Impact
When a user or process issues an ioctl to the CCP driver to retrieve the CPU ID, a firmware command may fail due to an invalid length. In that case, the kernel mistakenly copies the raw ID data to userspace before checking whether the command succeeded. This out‑of‑bounds copy allows the kernel to inadvertently expose internal kernel memory to a user process, leaking potentially sensitive data. The bug falls under the category of a kernel memory overflow that can lead to information disclosure. The impact is a confidentiality breach that could be leveraged for local privilege escalation if an attacker can extract privileged data from the leaked memory.
Affected Systems
The security issue appears in the Linux kernel for all vendors identified as Linux:Linux.
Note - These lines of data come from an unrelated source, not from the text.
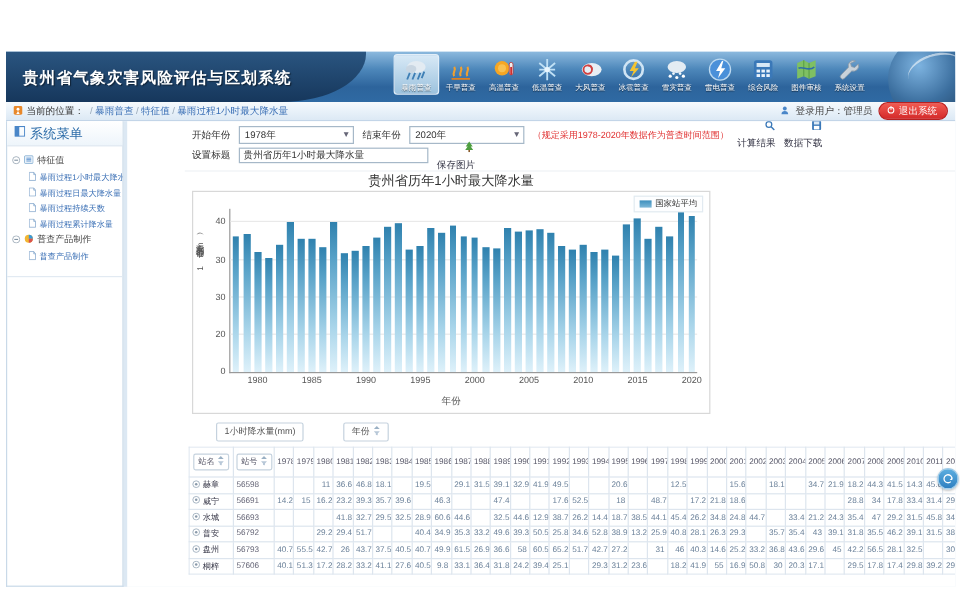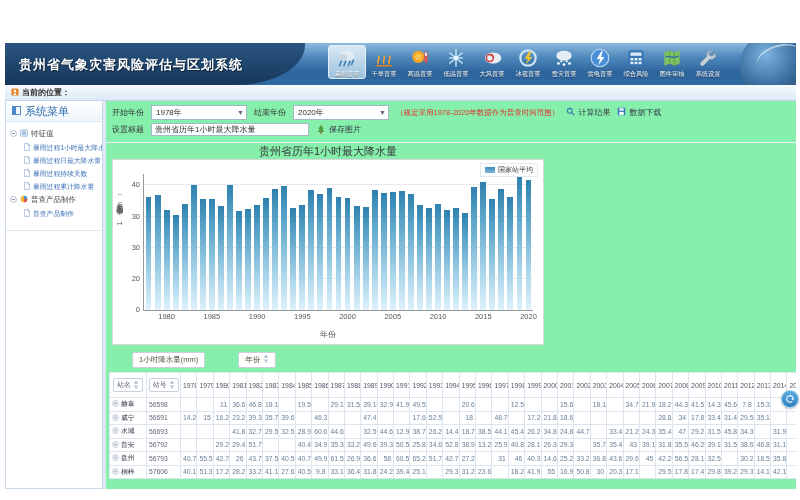"当前的位置：" .loc-label { font-weight: bold -> normal }
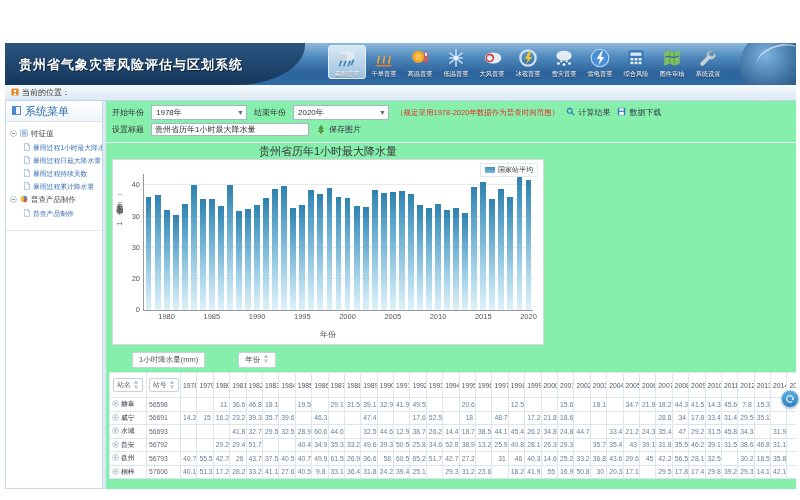"/ 暴雨普查 / 特征值 /" span { html: none -> <span><span>/</span><span>暴雨普查</span><span>/</span><span>特征值</span><span>/</span><span>暴雨过程1小时最大降水量</span></span> }
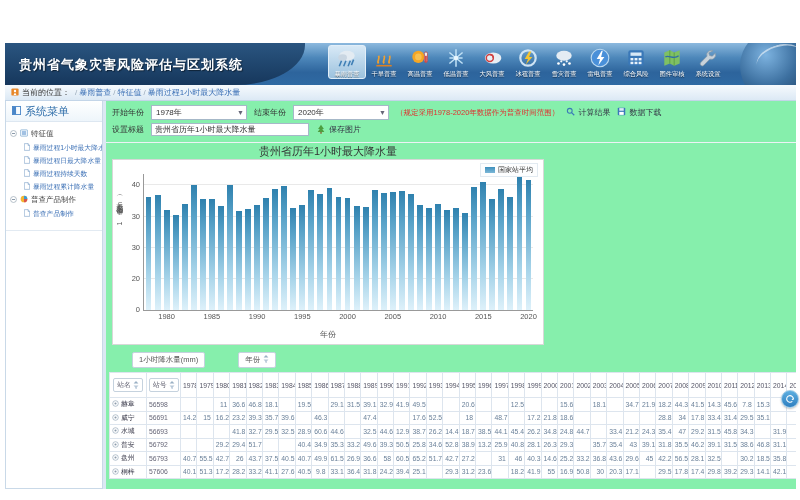"登录用户：管理员" div.userbox { html: none -> <div> <span><svg> <circle></circle> <path></path> </svg></span> <span>登录用户：管理员</span> <span> <span><svg> <circle></circle> <path></path> </svg></span> <span>退出系统</span> </span> </div> }
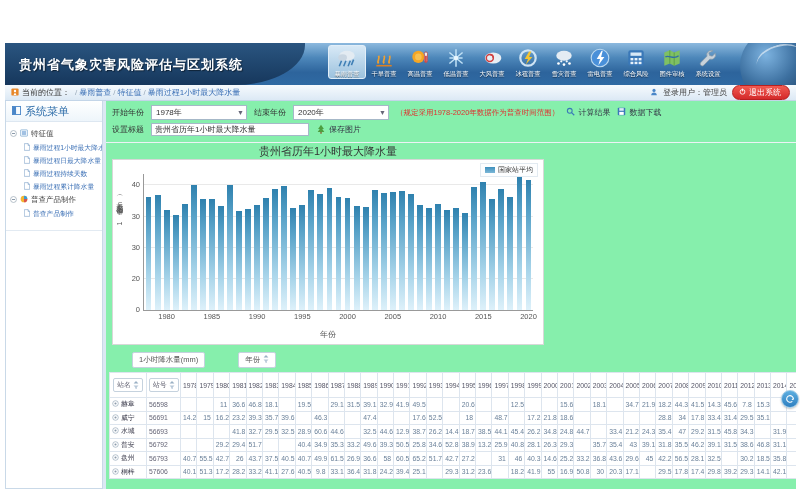"开始年份" .content { background: #86efac -> #ffffff; padding-left: none -> 48px }
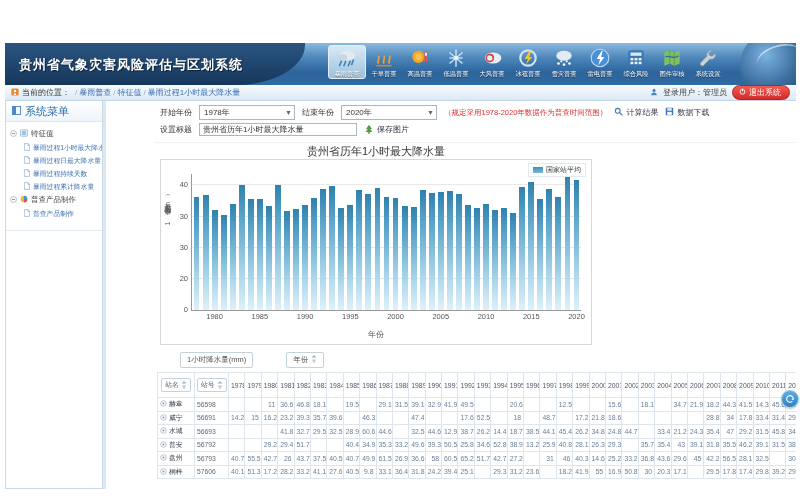"计算结果" .tool-btn { align-items: center -> flex-end; flex-direction: none -> column }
No specific kernel release versions are provided in the CNA data, so any kernel build that includes the unpatched CCP driver is potentially affected.
Risk and Exploitability
The attack requires local execution privileges sufficient to access the CCP IOCTL interface; no remote vectors are described and the EPSS score is unavailable, so exploitation likelihood depends on the presence of unprivileged access to the driver. The CVSS score of 7.0 indicates a medium severity, suggesting the potential impact is significant but not critical. Because the bug is not listed in the CISA KEV catalog, it has not yet been observed in the wild. The severity of the confidentiality compromise is high, and the risk is elevated for systems running unpatched kernels or allowing untrusted users to interact with the driver.